Similarly, I've had very small amounts of BBA on the slower growing plants like Java Fern and Bolbitis.

If you look at my latest post in my journal you can see some pictures of the problem. http://www.ukaps.org/forum/threads/...ets-in-4-3-2016-180l.37684/page-4#post-436078

So my question is: How do you keep all the old leafs clean and vibrant? Others manage it but I cant seem to.

Lee


----------



## Aqua360 (8 Mar 2016)

Aeropars said:


> Hi All,
> 
> I've ran planted tanks for years and something always seems to cause me a problem where the old leafs of some plants get diatoms. This is predominant in stem plants more than anything and really looks ugly. My plants seem to be growing fine and I don't think I have any sign of deficiency.
> 
> ...



I would have assumed a lot of people prune old leafs, to allow new fresher leafs to establish


----------



## rebel (8 Mar 2016)

Aeropars, I think your tank has some sort of imbalance. I don't have to constantly prune old leaves to keep them clean. They remain fine as long as the tank is balanced. 

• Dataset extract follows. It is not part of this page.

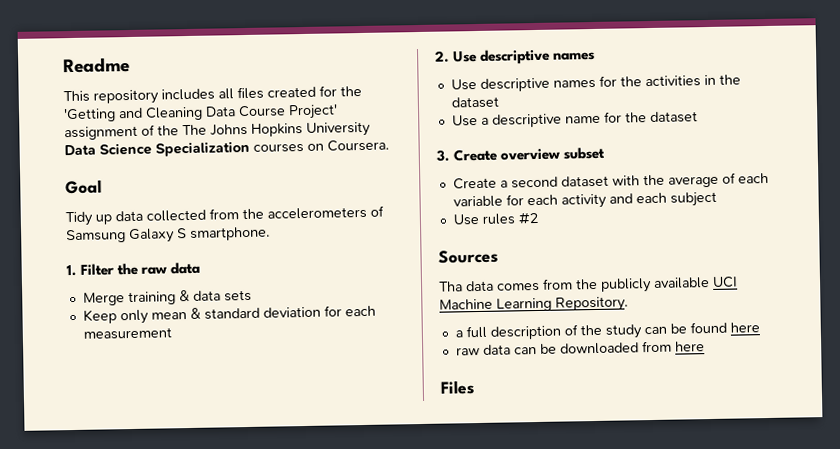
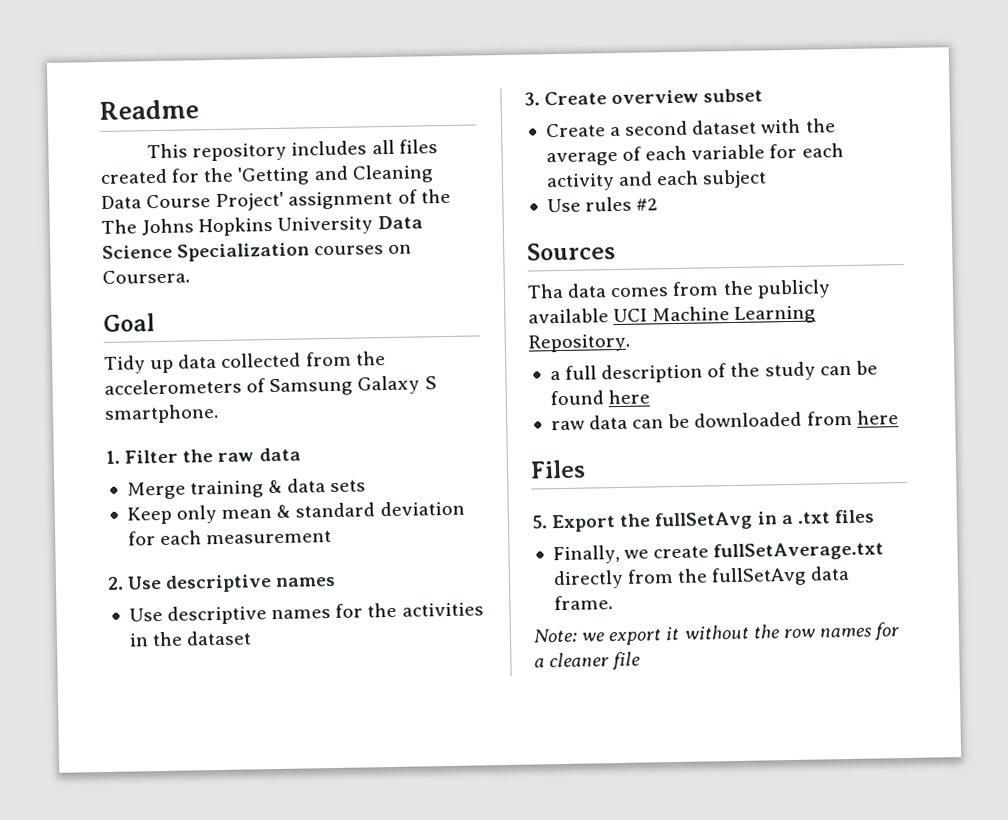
- Use a descriptive name for the dataset
+ 5. Export the fullSetAvg in a .txt files
+ Finally, we create fullSetAverage.txt directly from the fullSetAvg data frame.
+ Note: we export it without the row names for a cleaner file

Why don't you add some shrimp or ottos to eat the diatoms?


----------



## Aeropars (8 Mar 2016)

Hi Rebel. I do have some Ottos in there however the smaller leafs on some stems dont get touched. I did think about getting some shrimp also however I have Angel Fish which are likely to eat them.


----------



## xim (8 Mar 2016)

Amano shrimp 

I didn't acquire any biggish fish after my Angelfish had died.
Keeping those fish in a planted tank is not easy to get the best of both worlds.


----------



## Mick.Dk (8 Mar 2016)

1/ We all discharge of old/unhealthy/ugly leaves, Aero (especially before photo*lol*) - partly because they're unsightly, but primarily because they do no good to neither plant or surroundings. They can even cause trouble.........
All and every leaf have a "lifetime", different for different plants and depending highly on surrounding parametres - at old age, they weaken and get attacked by "decomposers".

2/ I have (huge) angelfish, too (I breed them) - they've never eaten neither Oto's or Amano's (full grown).....they happily snack on Guppy and Red cherries, though.


----------



## Sudipto (8 Mar 2016)

I have had good success against BBA by bumping up CO2 just a bit and increasing water flow considerably. Of course I reacted fast. Almost like as soon as I spotted the first traces of it.
My four Otos in my two-footer take care of my diatoms.


----------



## alto (8 Mar 2016)

Aeropars said:


> I did think about getting some shrimp


these really are great algae crew but I'd be disinclined to add them to a tank with adult angels ... juvenile angels that grow up with shrimp _can_ be OK with shrimp but there's really no way to predict, so unless you have an alternate tank to move shrimp or angels to, I'd not chance it.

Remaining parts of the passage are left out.